*** RECORDS SUPPLIED ***

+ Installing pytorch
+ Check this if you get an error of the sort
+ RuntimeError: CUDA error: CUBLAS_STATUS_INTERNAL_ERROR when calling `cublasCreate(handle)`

*** End of RECORDS SUPPLIED ***
*** RECORDS SUPPLIED ***

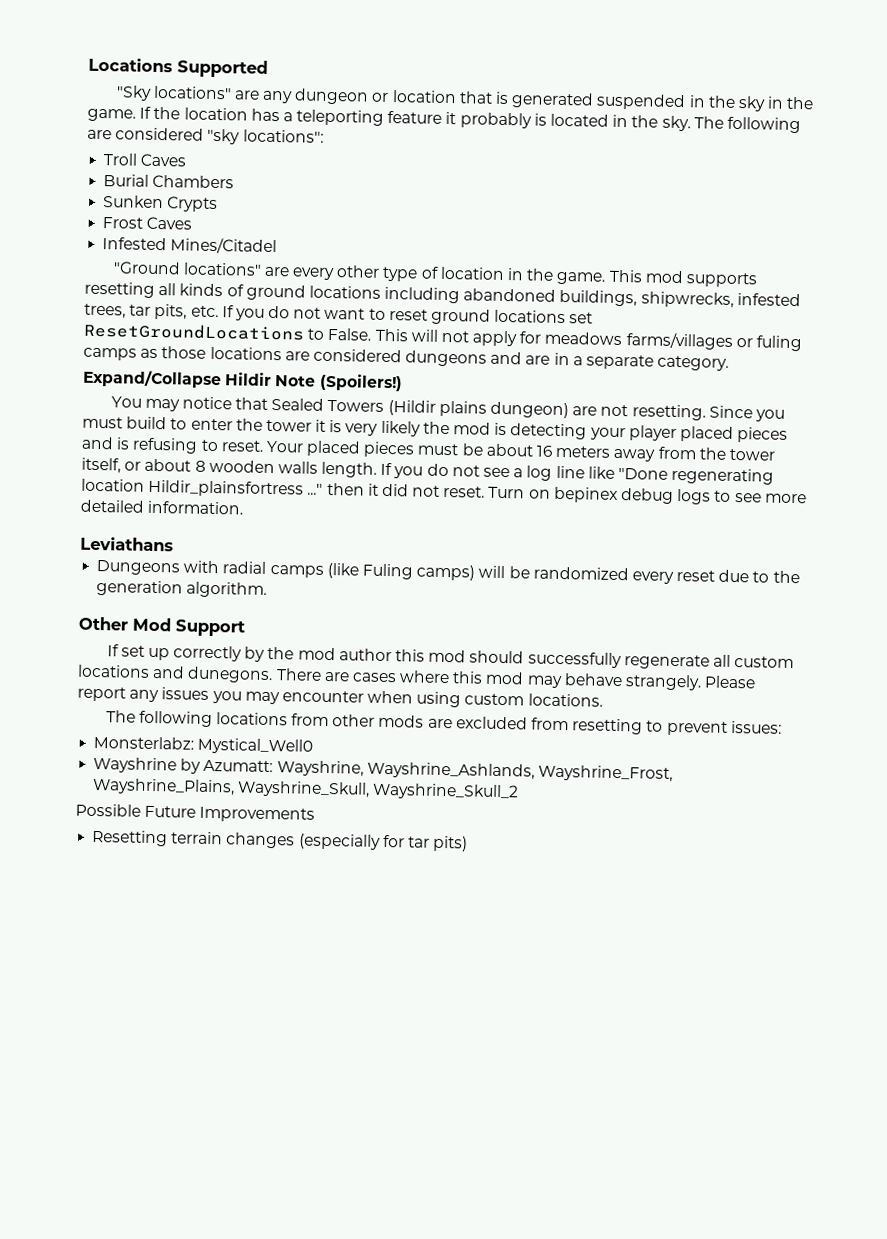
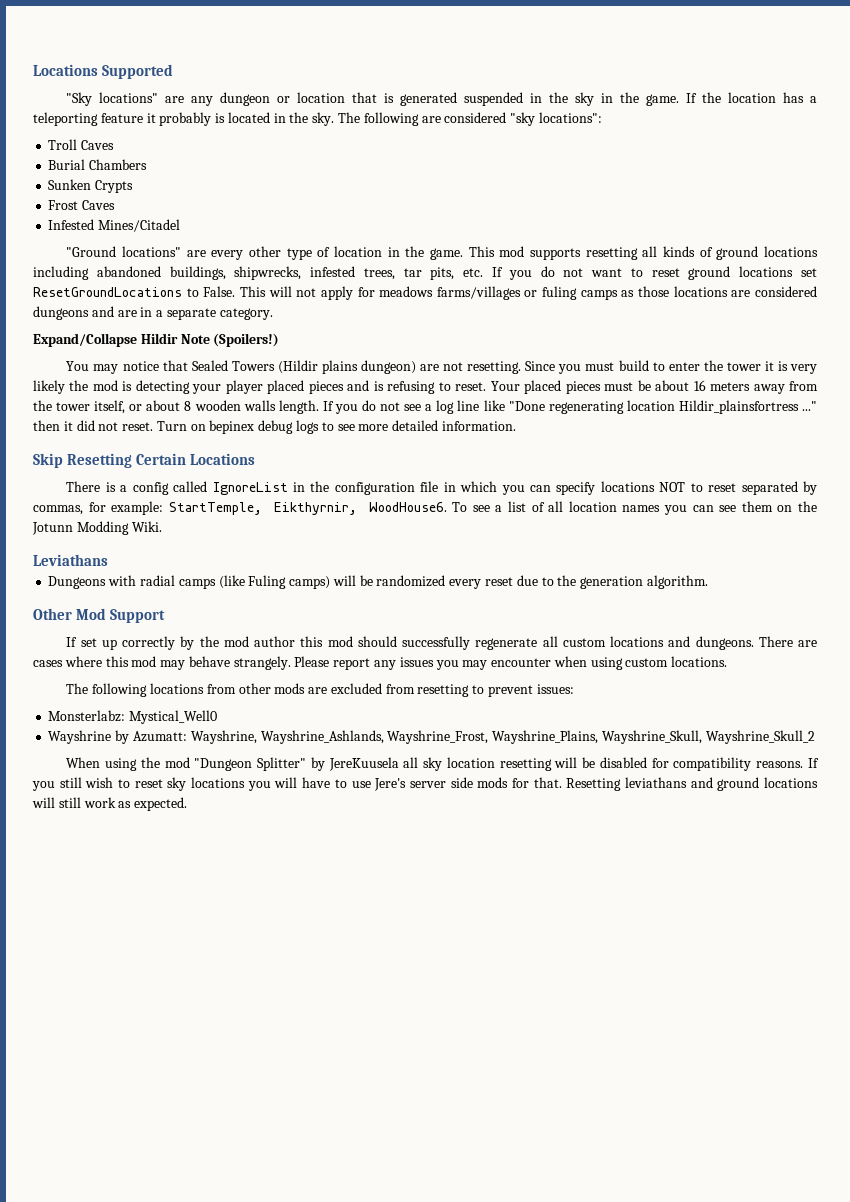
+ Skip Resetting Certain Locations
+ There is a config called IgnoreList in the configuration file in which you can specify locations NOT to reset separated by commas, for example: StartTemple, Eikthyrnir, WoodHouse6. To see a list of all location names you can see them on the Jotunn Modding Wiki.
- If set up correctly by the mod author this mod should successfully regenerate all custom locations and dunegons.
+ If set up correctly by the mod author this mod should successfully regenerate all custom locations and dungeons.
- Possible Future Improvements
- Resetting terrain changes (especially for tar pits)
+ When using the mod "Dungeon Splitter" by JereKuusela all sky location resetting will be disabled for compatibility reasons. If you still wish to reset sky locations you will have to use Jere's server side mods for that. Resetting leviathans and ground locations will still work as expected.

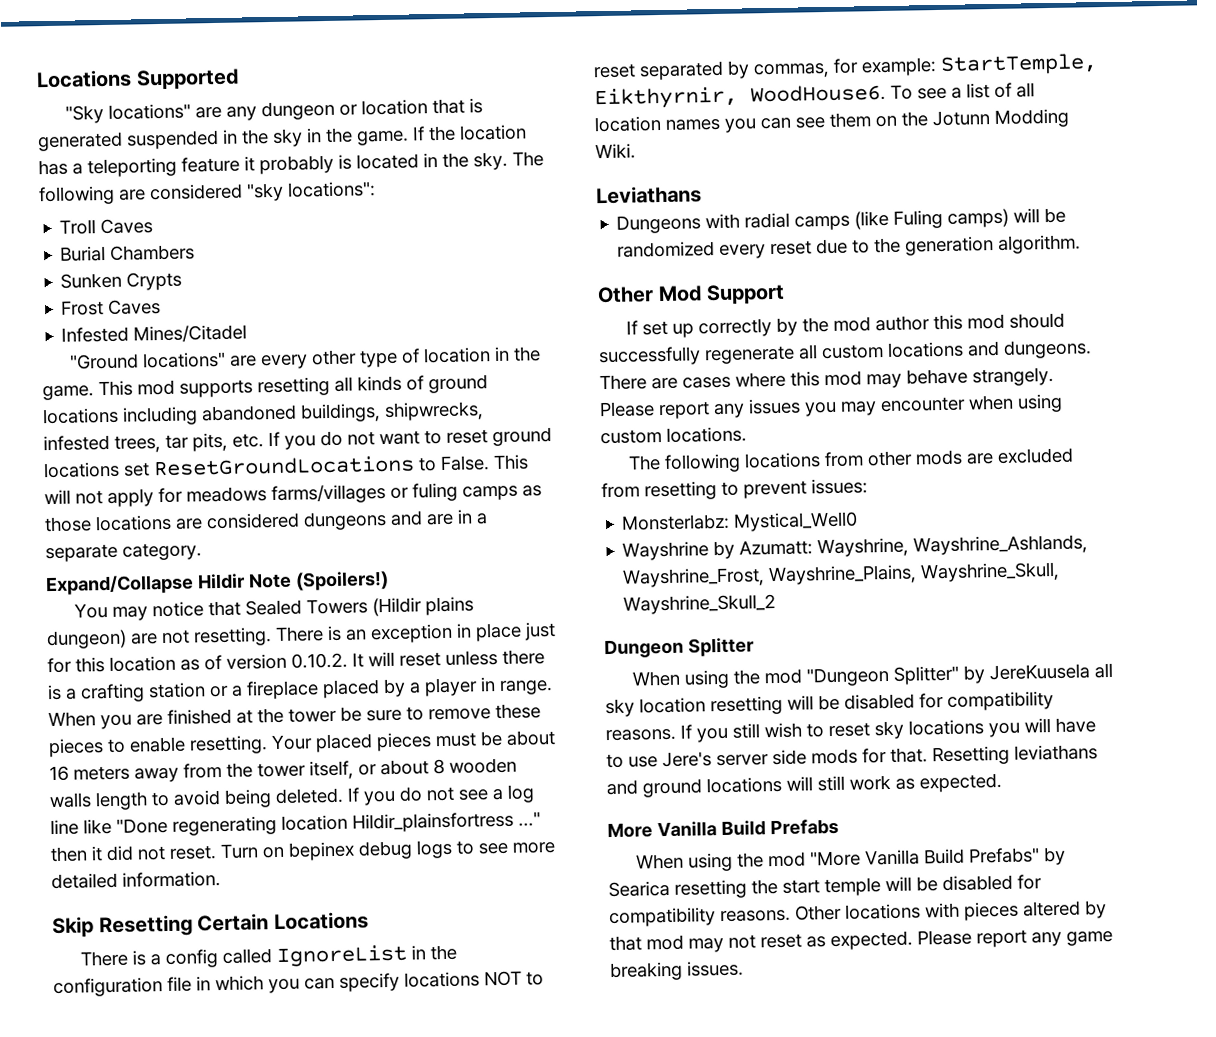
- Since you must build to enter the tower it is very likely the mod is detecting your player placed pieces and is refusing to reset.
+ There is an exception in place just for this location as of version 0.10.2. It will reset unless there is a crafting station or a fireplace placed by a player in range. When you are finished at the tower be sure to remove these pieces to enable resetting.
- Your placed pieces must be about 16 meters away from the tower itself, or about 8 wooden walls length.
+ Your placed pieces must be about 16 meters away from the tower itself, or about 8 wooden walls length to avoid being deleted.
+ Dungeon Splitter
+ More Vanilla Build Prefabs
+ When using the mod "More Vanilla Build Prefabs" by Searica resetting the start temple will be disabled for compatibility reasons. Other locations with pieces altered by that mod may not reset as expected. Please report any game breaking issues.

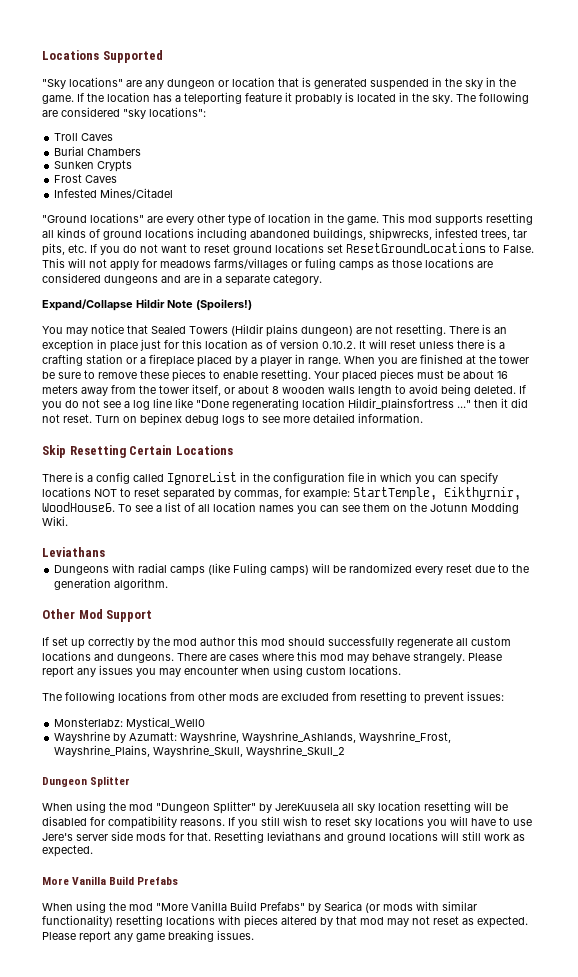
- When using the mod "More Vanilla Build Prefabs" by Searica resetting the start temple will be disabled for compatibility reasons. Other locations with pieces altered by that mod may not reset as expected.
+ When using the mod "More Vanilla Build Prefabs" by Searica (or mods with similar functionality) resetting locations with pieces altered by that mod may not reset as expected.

*** End of RECORDS SUPPLIED ***

Could you restate word for word the lines above, from the one that contains "Jotunn Modding Wiki." through the one that contains "- If set up", and no others?

> [YOUR SOLUTION]:
+ There is a config called IgnoreList in the configuration file in which you can specify locations NOT to reset separated by commas, for example: StartTemple, Eikthyrnir, WoodHouse6. To see a list of all location names you can see them on the Jotunn Modding Wiki.
- If set up correctly by the mod author this mod should successfully regenerate all custom locations and dunegons.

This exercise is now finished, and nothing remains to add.